* WORK REQUEST *
Search the entries for the word "Största". Copy every line that holds it.

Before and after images
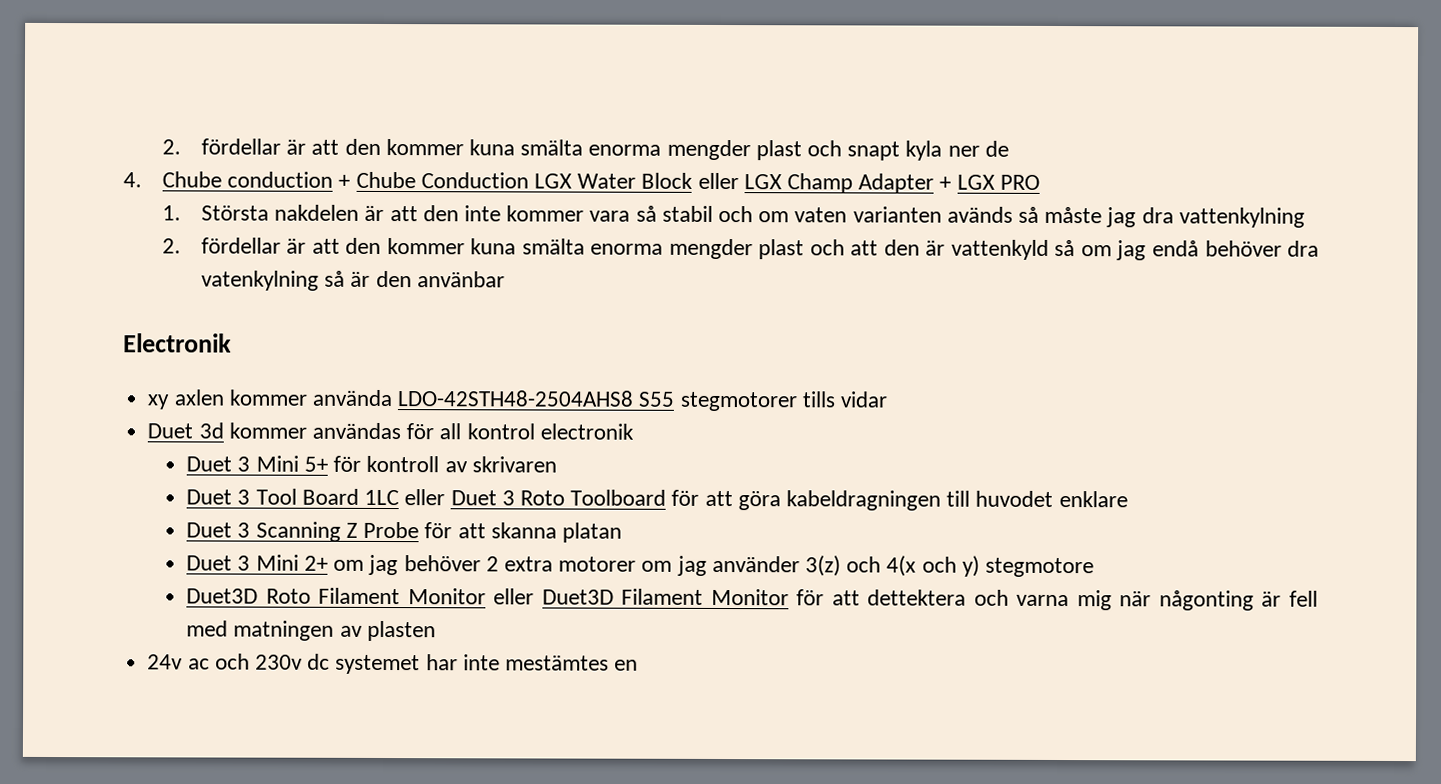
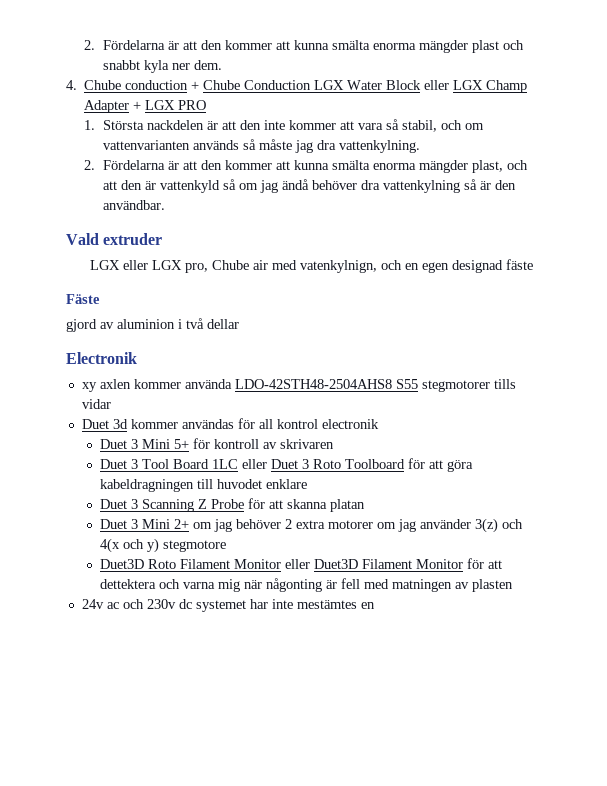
- 2. fördellar är att den kommer kuna smälta enorma mengder plast och snapt kyla ner de
+ 2. Fördelarna är att den kommer att kunna smälta enorma mängder plast och snabbt kyla ner dem.
- 1. Största nakdelen är att den inte kommer vara så stabil och om vaten varianten avänds så måste jag dra vattenkylning
- 2. fördellar är att den kommer kuna smälta enorma mengder plast och att den är vattenkyld så om jag endå behöver dra vatenkylning så är den använbar
+ 1. Största nackdelen är att den inte kommer att vara så stabil, och om vattenvarianten används så måste jag dra vattenkylning.
+ 2. Fördelarna är att den kommer att kunna smälta enorma mängder plast, och att den är vattenkyld så om jag ändå behöver dra vattenkylning så är den användbar.
+ Vald extruder
+ LGX eller LGX pro, Chube air med vatenkylnign, och en egen designad fäste
+ Fäste
+ gjord av aluminion i två dellar

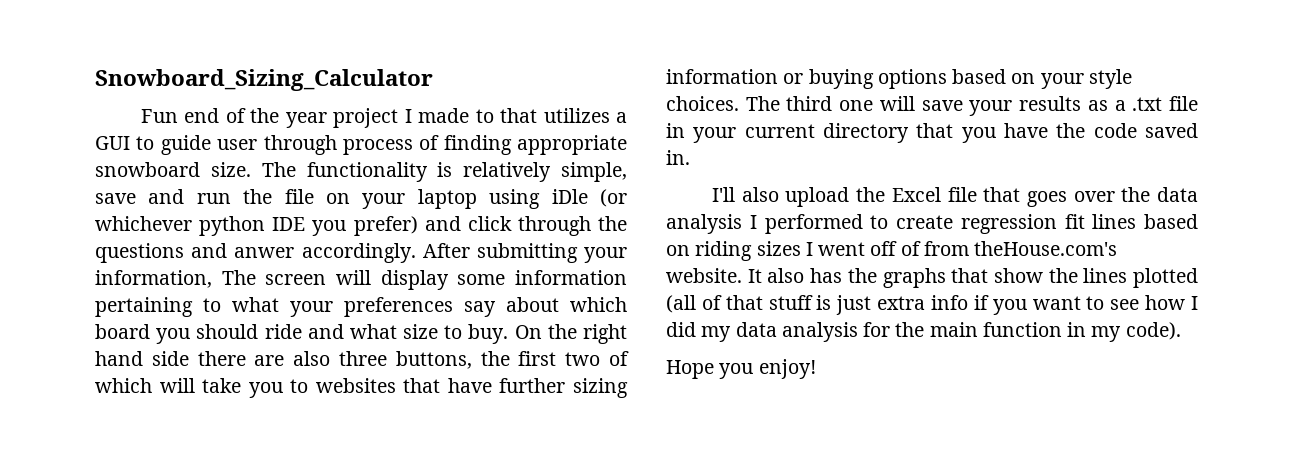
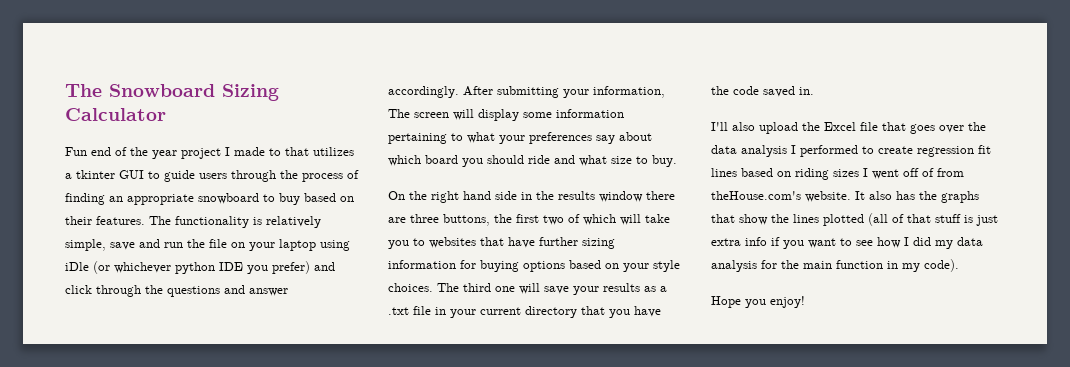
- Snowboard_Sizing_Calculator
+ The Snowboard Sizing Calculator
- Fun end of the year project I made to that utilizes a GUI to guide user through process of finding appropriate snowboard size.
+ Fun end of the year project I made to that utilizes a tkinter GUI to guide users through the process of finding an appropriate snowboard to buy based on their features.
- The functionality is relatively simple, save and run the file on your laptop using iDle (or whichever python IDE you prefer) and click through the questions and anwer accordingly.
+ The functionality is relatively simple, save and run the file on your laptop using iDle (or whichever python IDE you prefer) and click through the questions and answer accordingly.
- After submitting your information, The screen will display some information pertaining to what your preferences say about which board you should ride and what size to buy. On the right hand side there are also three buttons, the first two of which will take you to websites that have further sizing information or buying options based on your style choices.
+ After submitting your information, The screen will display some information pertaining to what your preferences say about which board you should ride and what size to buy.
+ On the right hand side in the results window there are three buttons, the first two of which will take you to websites that have further sizing information for buying options based on your style choices.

* ANSWER SPACE *
- 1. Största nakdelen är att den inte kommer vara så stabil och om vaten varianten avänds så måste jag dra vattenkylning
+ 1. Största nackdelen är att den inte kommer att vara så stabil, och om vattenvarianten används så måste jag dra vattenkylning.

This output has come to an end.